◆ Required action:
Write out the data again exactly, skipping every picture.

◆ Given entries:
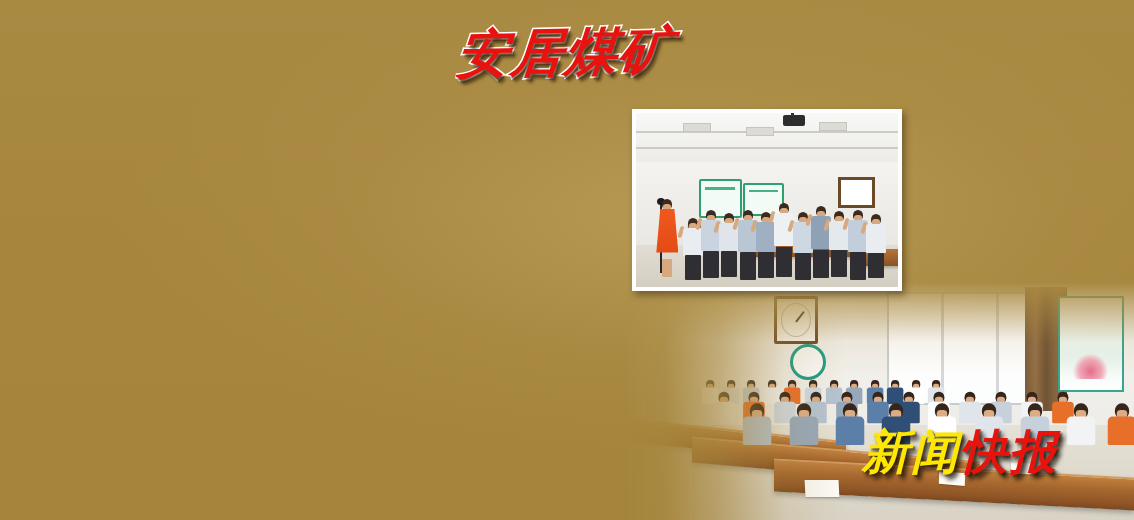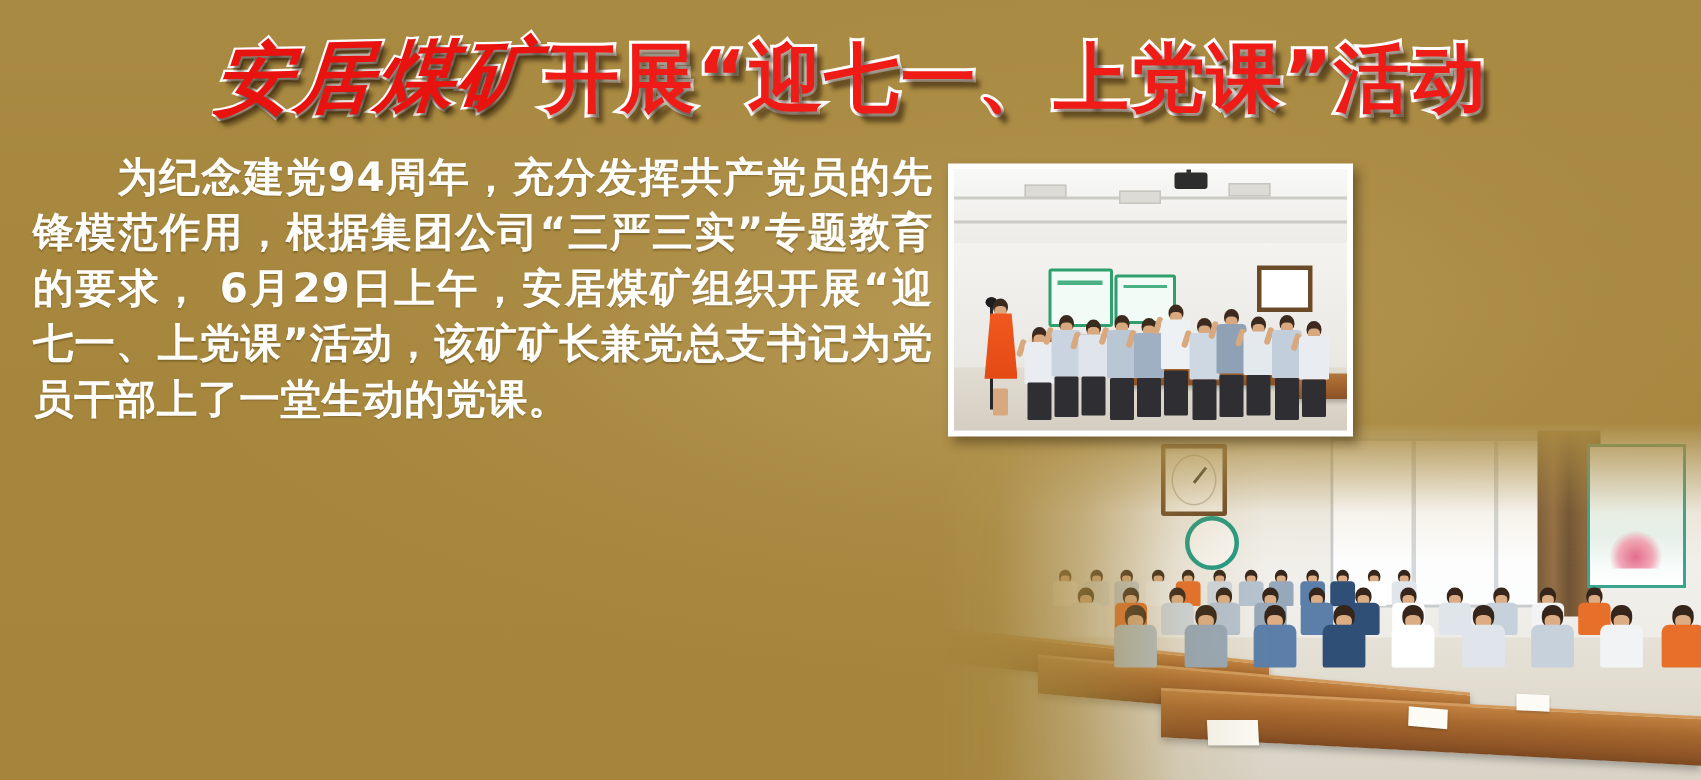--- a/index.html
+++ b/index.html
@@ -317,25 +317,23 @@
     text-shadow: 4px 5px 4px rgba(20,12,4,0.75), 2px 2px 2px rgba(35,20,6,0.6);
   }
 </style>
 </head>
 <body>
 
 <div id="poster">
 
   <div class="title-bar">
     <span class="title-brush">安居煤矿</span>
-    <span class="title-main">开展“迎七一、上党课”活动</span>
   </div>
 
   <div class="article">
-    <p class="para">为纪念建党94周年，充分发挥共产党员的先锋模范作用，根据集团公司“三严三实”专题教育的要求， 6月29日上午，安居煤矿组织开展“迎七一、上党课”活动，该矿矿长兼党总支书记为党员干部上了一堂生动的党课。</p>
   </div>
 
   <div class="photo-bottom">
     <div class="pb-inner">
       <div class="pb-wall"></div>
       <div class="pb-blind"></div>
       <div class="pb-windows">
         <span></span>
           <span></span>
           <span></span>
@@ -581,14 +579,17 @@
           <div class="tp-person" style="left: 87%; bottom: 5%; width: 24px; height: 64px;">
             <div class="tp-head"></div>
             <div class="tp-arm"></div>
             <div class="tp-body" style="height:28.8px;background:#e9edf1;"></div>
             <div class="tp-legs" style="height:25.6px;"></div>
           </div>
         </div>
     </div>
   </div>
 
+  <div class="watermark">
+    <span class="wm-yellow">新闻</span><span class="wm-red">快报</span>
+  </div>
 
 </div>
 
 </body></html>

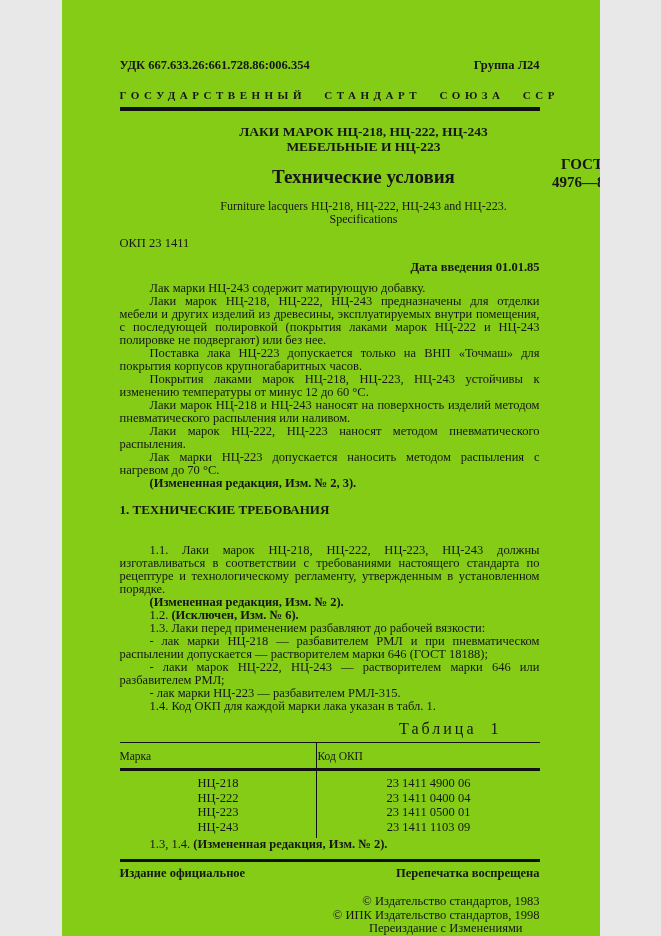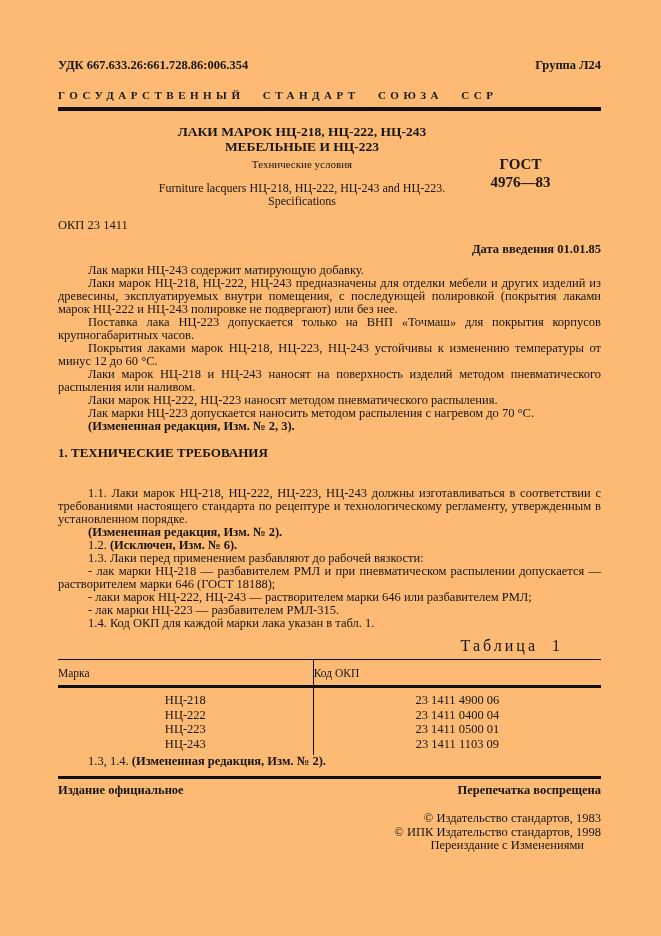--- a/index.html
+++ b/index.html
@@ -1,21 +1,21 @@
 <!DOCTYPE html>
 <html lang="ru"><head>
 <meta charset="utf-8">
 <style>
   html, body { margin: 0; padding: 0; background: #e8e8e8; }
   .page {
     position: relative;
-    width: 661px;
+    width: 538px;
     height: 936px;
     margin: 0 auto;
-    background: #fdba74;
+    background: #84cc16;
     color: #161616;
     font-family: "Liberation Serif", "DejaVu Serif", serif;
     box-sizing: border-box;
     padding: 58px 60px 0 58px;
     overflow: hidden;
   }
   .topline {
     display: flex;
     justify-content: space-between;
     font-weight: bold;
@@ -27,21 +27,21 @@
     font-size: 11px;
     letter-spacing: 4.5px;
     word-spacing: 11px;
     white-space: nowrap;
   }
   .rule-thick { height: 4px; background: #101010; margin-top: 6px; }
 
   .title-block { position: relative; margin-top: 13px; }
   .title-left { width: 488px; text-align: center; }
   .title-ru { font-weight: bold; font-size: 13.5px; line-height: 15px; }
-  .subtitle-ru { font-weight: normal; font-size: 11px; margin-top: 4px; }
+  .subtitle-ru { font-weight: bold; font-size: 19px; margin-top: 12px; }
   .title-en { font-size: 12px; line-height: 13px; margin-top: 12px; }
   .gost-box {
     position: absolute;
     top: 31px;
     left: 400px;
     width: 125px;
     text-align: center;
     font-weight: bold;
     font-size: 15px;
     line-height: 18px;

◆ Written answer:
--- a/index.html
+++ b/index.html
@@ -317,25 +317,23 @@
     text-shadow: 4px 5px 4px rgba(20,12,4,0.75), 2px 2px 2px rgba(35,20,6,0.6);
   }
 </style>
 </head>
 <body>
 
 <div id="poster">
 
   <div class="title-bar">
     <span class="title-brush">安居煤矿</span>
-    <span class="title-main">开展“迎七一、上党课”活动</span>
   </div>
 
   <div class="article">
-    <p class="para">为纪念建党94周年，充分发挥共产党员的先锋模范作用，根据集团公司“三严三实”专题教育的要求， 6月29日上午，安居煤矿组织开展“迎七一、上党课”活动，该矿矿长兼党总支书记为党员干部上了一堂生动的党课。</p>
   </div>
 
   <div class="photo-bottom">
     <div class="pb-inner">
       <div class="pb-wall"></div>
       <div class="pb-blind"></div>
       <div class="pb-windows">
         <span></span>
           <span></span>
           <span></span>
@@ -581,14 +579,17 @@
           <div class="tp-person" style="left: 87%; bottom: 5%; width: 24px; height: 64px;">
             <div class="tp-head"></div>
             <div class="tp-arm"></div>
             <div class="tp-body" style="height:28.8px;background:#e9edf1;"></div>
             <div class="tp-legs" style="height:25.6px;"></div>
           </div>
         </div>
     </div>
   </div>
 
+  <div class="watermark">
+    <span class="wm-yellow">新闻</span><span class="wm-red">快报</span>
+  </div>
 
 </div>
 
 </body></html>

--- a/index.html
+++ b/index.html
@@ -1,21 +1,21 @@
 <!DOCTYPE html>
 <html lang="ru"><head>
 <meta charset="utf-8">
 <style>
   html, body { margin: 0; padding: 0; background: #e8e8e8; }
   .page {
     position: relative;
-    width: 661px;
+    width: 538px;
     height: 936px;
     margin: 0 auto;
-    background: #fdba74;
+    background: #84cc16;
     color: #161616;
     font-family: "Liberation Serif", "DejaVu Serif", serif;
     box-sizing: border-box;
     padding: 58px 60px 0 58px;
     overflow: hidden;
   }
   .topline {
     display: flex;
     justify-content: space-between;
     font-weight: bold;
@@ -27,21 +27,21 @@
     font-size: 11px;
     letter-spacing: 4.5px;
     word-spacing: 11px;
     white-space: nowrap;
   }
   .rule-thick { height: 4px; background: #101010; margin-top: 6px; }
 
   .title-block { position: relative; margin-top: 13px; }
   .title-left { width: 488px; text-align: center; }
   .title-ru { font-weight: bold; font-size: 13.5px; line-height: 15px; }
-  .subtitle-ru { font-weight: normal; font-size: 11px; margin-top: 4px; }
+  .subtitle-ru { font-weight: bold; font-size: 19px; margin-top: 12px; }
   .title-en { font-size: 12px; line-height: 13px; margin-top: 12px; }
   .gost-box {
     position: absolute;
     top: 31px;
     left: 400px;
     width: 125px;
     text-align: center;
     font-weight: bold;
     font-size: 15px;
     line-height: 18px;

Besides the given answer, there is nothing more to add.